Thorns will certainly tangle you up, and it is very difficult to get free from thorns. Paul warns Timothy – and us today as well – to be vigilant to not be “entangled with the affairs of this life” (2 Tim. 2:4). It is very easy for the thorns of this world to get us all “tangled up” and diminish our fruitfulness in the kingdom of God. Thorns can certainly inflict pain on us too. Thorns are painful when they prick you; painful if they remain; they are also painful in the extraction too. One of these worldly thorns is the deceitfulness of riches. Coveting after riches can cause us to “pierce [ourselves] through with many sorrows” (1 Tim. 6:10). The thorn of coveting after riches will pierce you through with many sorrows. Thorns come up naturally in nature and in our lives. Thorns are the result of man’s sin. The garden of Eden was perfect, and it appears that plants just grew naturally perfect. However, after Adam’s sin, the ground was cursed; the result of that curse was that now the ground would bring forth “thorns and thistles” (Gen. 3:18). Thorns are now prone to come up naturally in this sin-cursed earth. Therefore, we must be diligent to tend the garden of our life to keep the worldly thorns at bay because they will naturally grow up. We have to be proactive to remove these thorns from our life. Otherwise, the natural disposition of these thorns is for them to grow, entangle us, and diminish our fruitfulness in the kingdom of God.

Let us consider the 4 types of thorns given to us in this parable:

  • “the cares of this world” (Matt. 13:22)
  • “the deceitfulness of riches” (Matt. 13:22)
  • “the pleasures of this life” (Luke 8:14)
  • “the lust of other things” (Mark 4:19)

The cares of this world. (Matt. 13:22, Mark 4:19, Luke 8:14) There is not a single disciple of Christ who does not struggle with beating back the thorn of the cares of this world. We need to live our lives with appropriate caution, looking both ways when we cross the street. We need to make plans for the future, think about tomorrow, always saying, if the Lord will, we will do this or that. However, we cannot be consumed with the “cares” of this world to the point that this care causes fear or anxiety in our lives. Jesus taught that we can become so consumed with the cares of this world that we are not watchful for the second coming of the Lord and that day can come upon us unawares (Luke 21:34). Instead of being consumed with fear and anxiety over the cares of this world, we are to relinquish the cares of this world over to the Lord in prayer. “Be careful for nothing; but in every thing by prayer and supplication with thanksgiving let your requests be made known unto God.” (Phil. 4:6). The thorns of the cares of this world can certainly overtake our minds and diminish and even quench our fruitfulness in the kingdom of God. Therefore, we need to give up those cares unto God and have peace in our minds and hearts.

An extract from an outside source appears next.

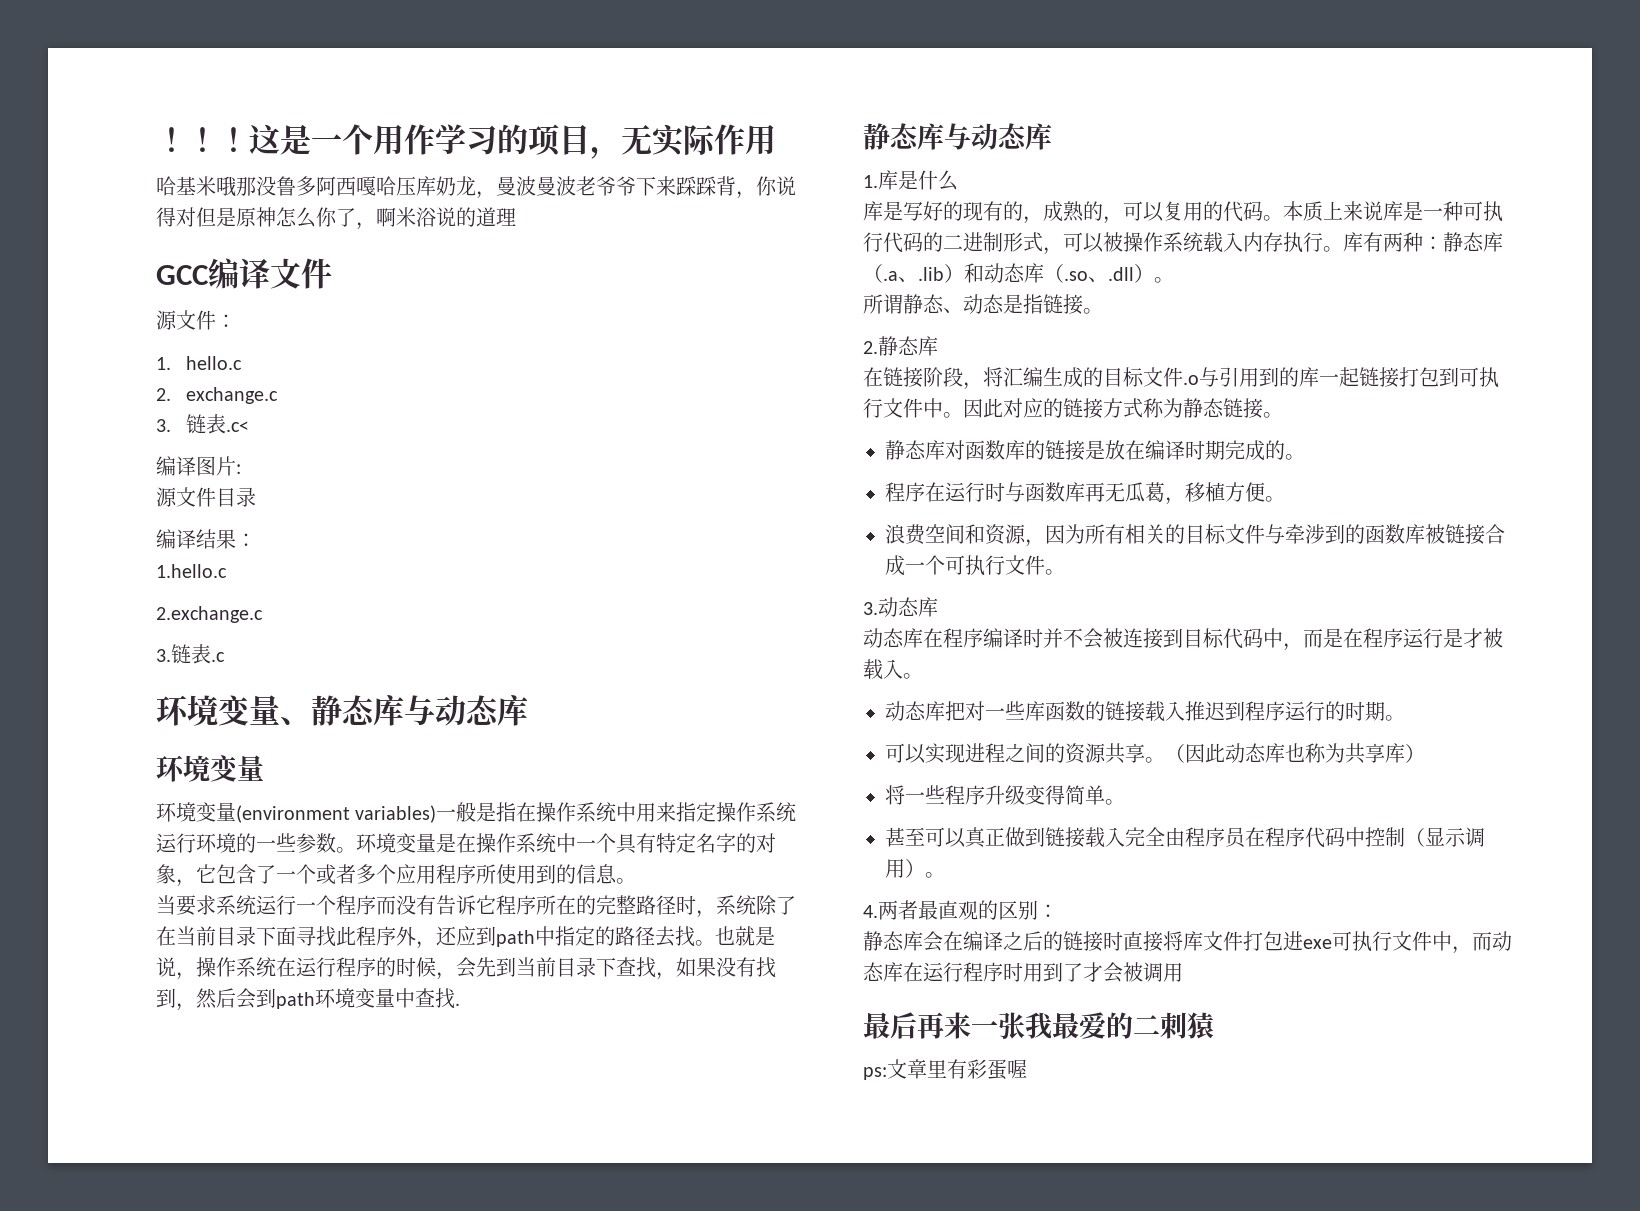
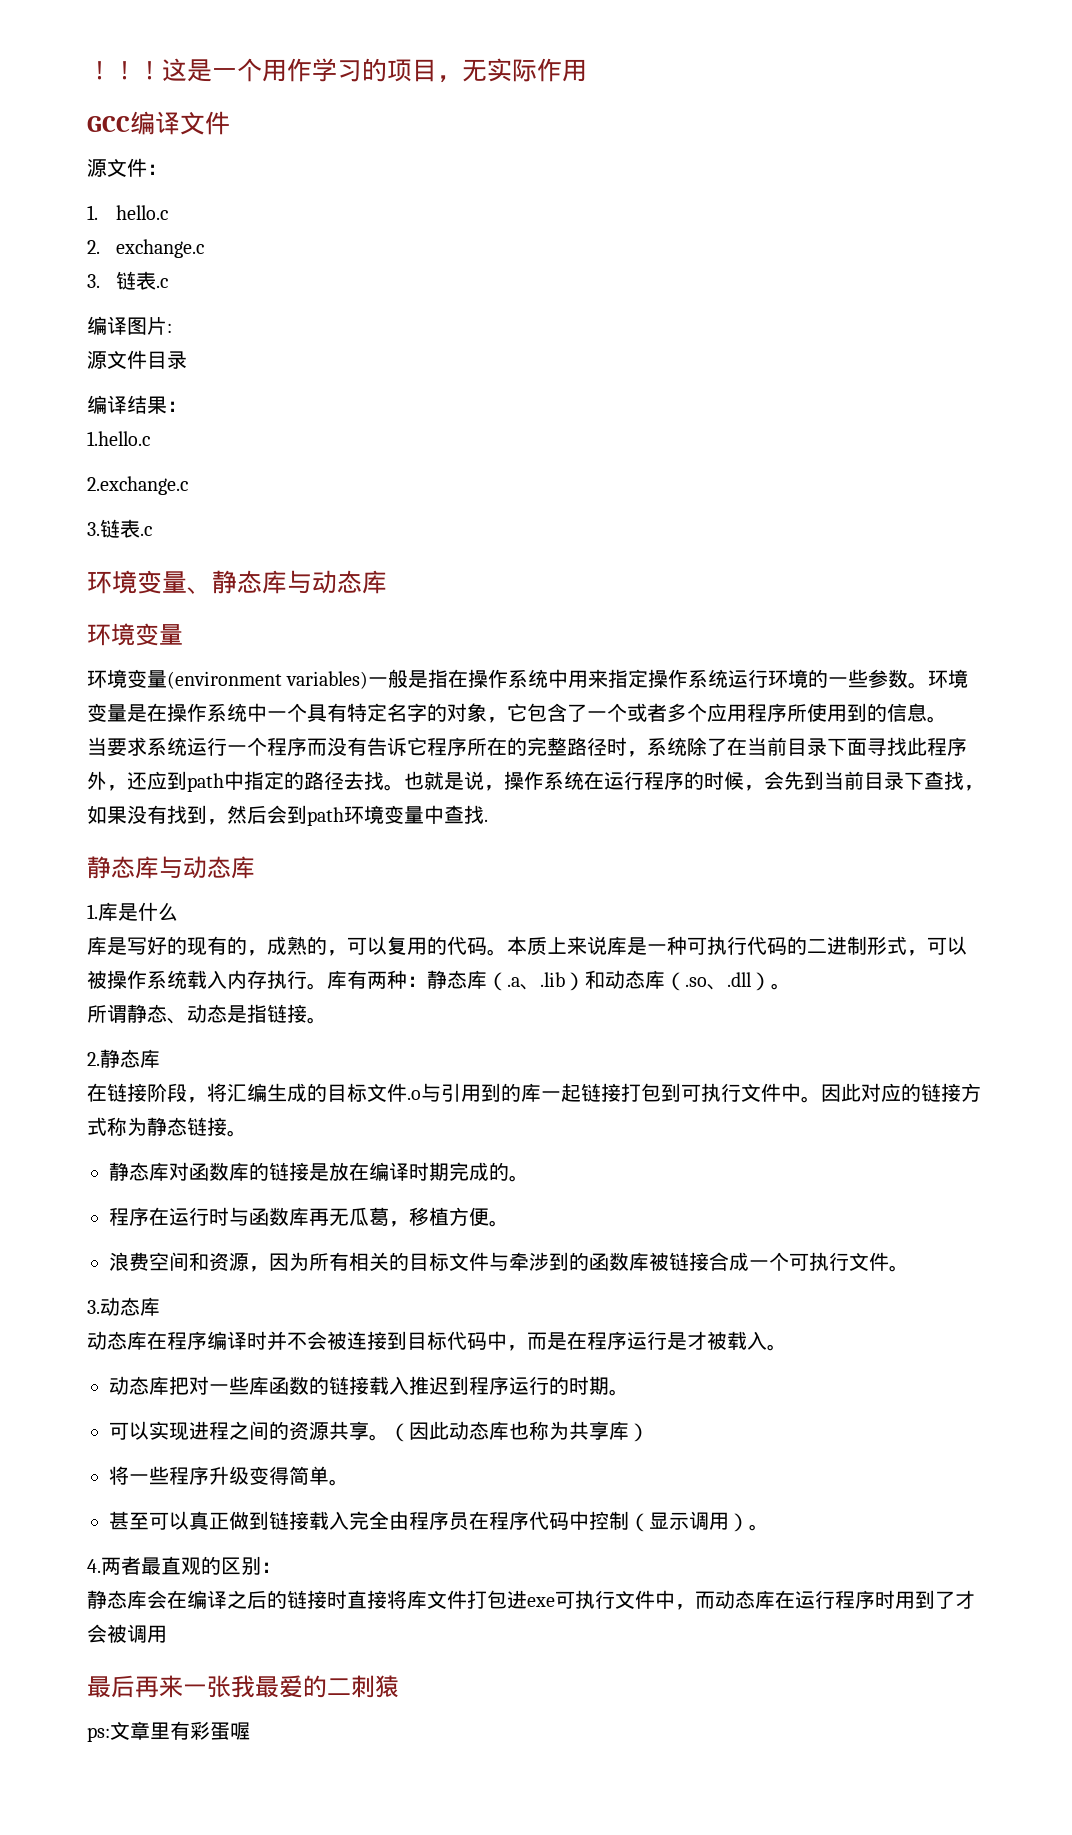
- 哈基米哦那没鲁多阿西嘎哈压库奶龙，曼波曼波老爷爷下来踩踩背，你说得对但是原神怎么你了，啊米浴说的道理
  2. exchange.c
- 3.链表.c<
+ 3.链表.c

The deceitfulness of riches. (Matt. 13:22, Mark 4:19, Luke 8:14) Notice the language here that riches can be “deceitful”. Riches promise peace and prosperity and joy, but instead, riches can deceive the child of God and quench their fruitfulness in the kingdom of God. It was by the covetousness of riches that some children of God had “erred from the faith” and pierced themselves through with many sorrows (1 Tim. 6:9-10). Covetousness of riches caused some to “err from the faith”. You can’t err from the faith if you are a false professor and never in the faith. These children of God were enticed and deceived by riches and fell prey by Satan to the thorn of covetousness. These riches deceitfully promised joy, but instead caused shipwreck of their faith and were pierced through with the thorn of covetousness. Money is a necessary part of life. We have to use money to transact business in this world, and there is nothing inherently evil about money. Money is not evil, but the love of money is the root of all kinds of evil (1 Tim. 6:10). The covetousness of riches can deceive us in this world. Therefore, we need to always place money in the proper context in our lives. We use money, but we never seek riches. Riches can be deceitful if not viewed and handled in a godly, prudent way.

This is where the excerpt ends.